◆ Records shown
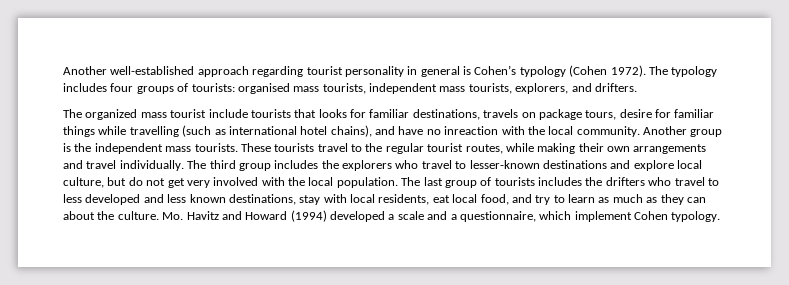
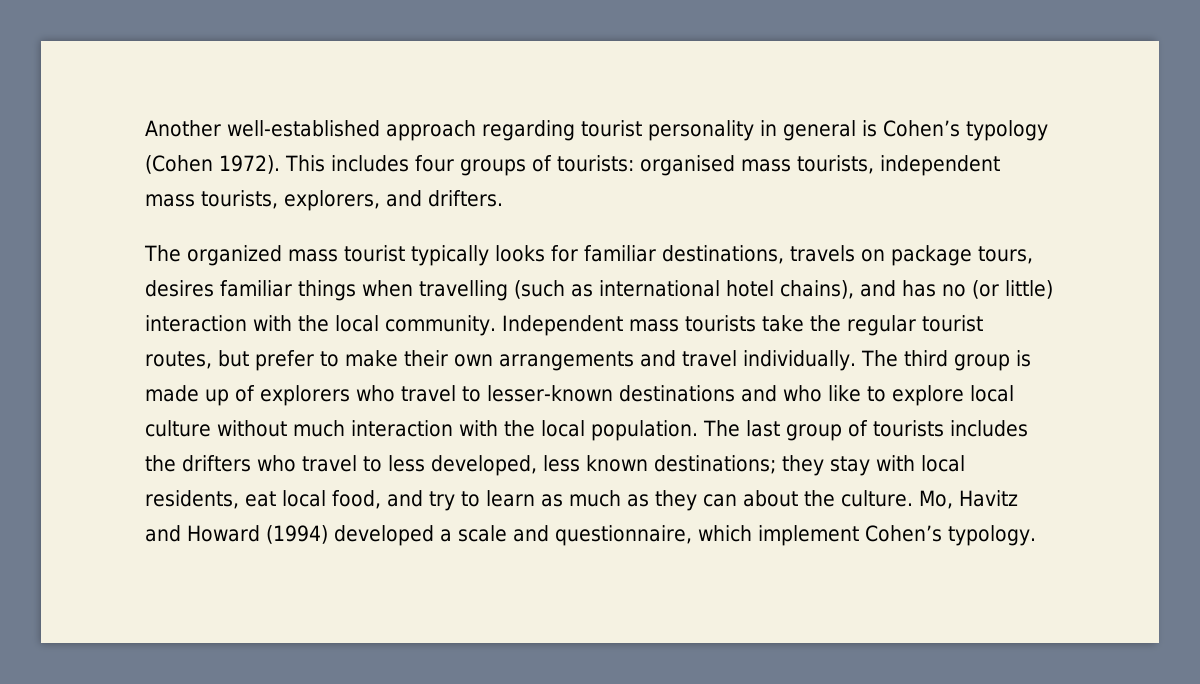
- The typology includes four groups of tourists: organised mass tourists, independent mass tourists, explorers, and drifters.
+ This includes four groups of tourists: organised mass tourists, independent mass tourists, explorers, and drifters.
- The organized mass tourist include tourists that looks for familiar destinations, travels on package tours, desire for familiar things while travelling (such as international hotel chains), and have no inreaction with the local community. Another group is the independent mass tourists. These tourists travel to the regular tourist routes, while making their own arrangements and travel individually.
+ The organized mass tourist typically looks for familiar destinations, travels on package tours, desires familiar things when travelling (such as international hotel chains), and has no (or little) interaction with the local community. Independent mass tourists take the regular tourist routes, but prefer to make their own arrangements and travel individually.
- The third group includes the explorers who travel to lesser-known destinations and explore local culture, but do not get very involved with the local population.
+ The third group is made up of explorers who travel to lesser-known destinations and who like to explore local culture without much interaction with the local population.
- The last group of tourists includes the drifters who travel to less developed and less known destinations, stay with local residents, eat local food, and try to learn as much as they can about the culture.
+ The last group of tourists includes the drifters who travel to less developed, less known destinations; they stay with local residents, eat local food, and try to learn as much as they can about the culture.
- Mo. Havitz and Howard (1994) developed a scale and a questionnaire, which implement Cohen typology.
+ Mo, Havitz and Howard (1994) developed a scale and questionnaire, which implement Cohen’s typology.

◆ What to work on
Apart from the images, the entries above must be returned without alteration.

◆ Written solution
- The typology includes four groups of tourists: organised mass tourists, independent mass tourists, explorers, and drifters.
+ This includes four groups of tourists: organised mass tourists, independent mass tourists, explorers, and drifters.
- The organized mass tourist include tourists that looks for familiar destinations, travels on package tours, desire for familiar things while travelling (such as international hotel chains), and have no inreaction with the local community. Another group is the independent mass tourists. These tourists travel to the regular tourist routes, while making their own arrangements and travel individually.
+ The organized mass tourist typically looks for familiar destinations, travels on package tours, desires familiar things when travelling (such as international hotel chains), and has no (or little) interaction with the local community. Independent mass tourists take the regular tourist routes, but prefer to make their own arrangements and travel individually.
- The third group includes the explorers who travel to lesser-known destinations and explore local culture, but do not get very involved with the local population.
+ The third group is made up of explorers who travel to lesser-known destinations and who like to explore local culture without much interaction with the local population.
- The last group of tourists includes the drifters who travel to less developed and less known destinations, stay with local residents, eat local food, and try to learn as much as they can about the culture.
+ The last group of tourists includes the drifters who travel to less developed, less known destinations; they stay with local residents, eat local food, and try to learn as much as they can about the culture.
- Mo. Havitz and Howard (1994) developed a scale and a questionnaire, which implement Cohen typology.
+ Mo, Havitz and Howard (1994) developed a scale and questionnaire, which implement Cohen’s typology.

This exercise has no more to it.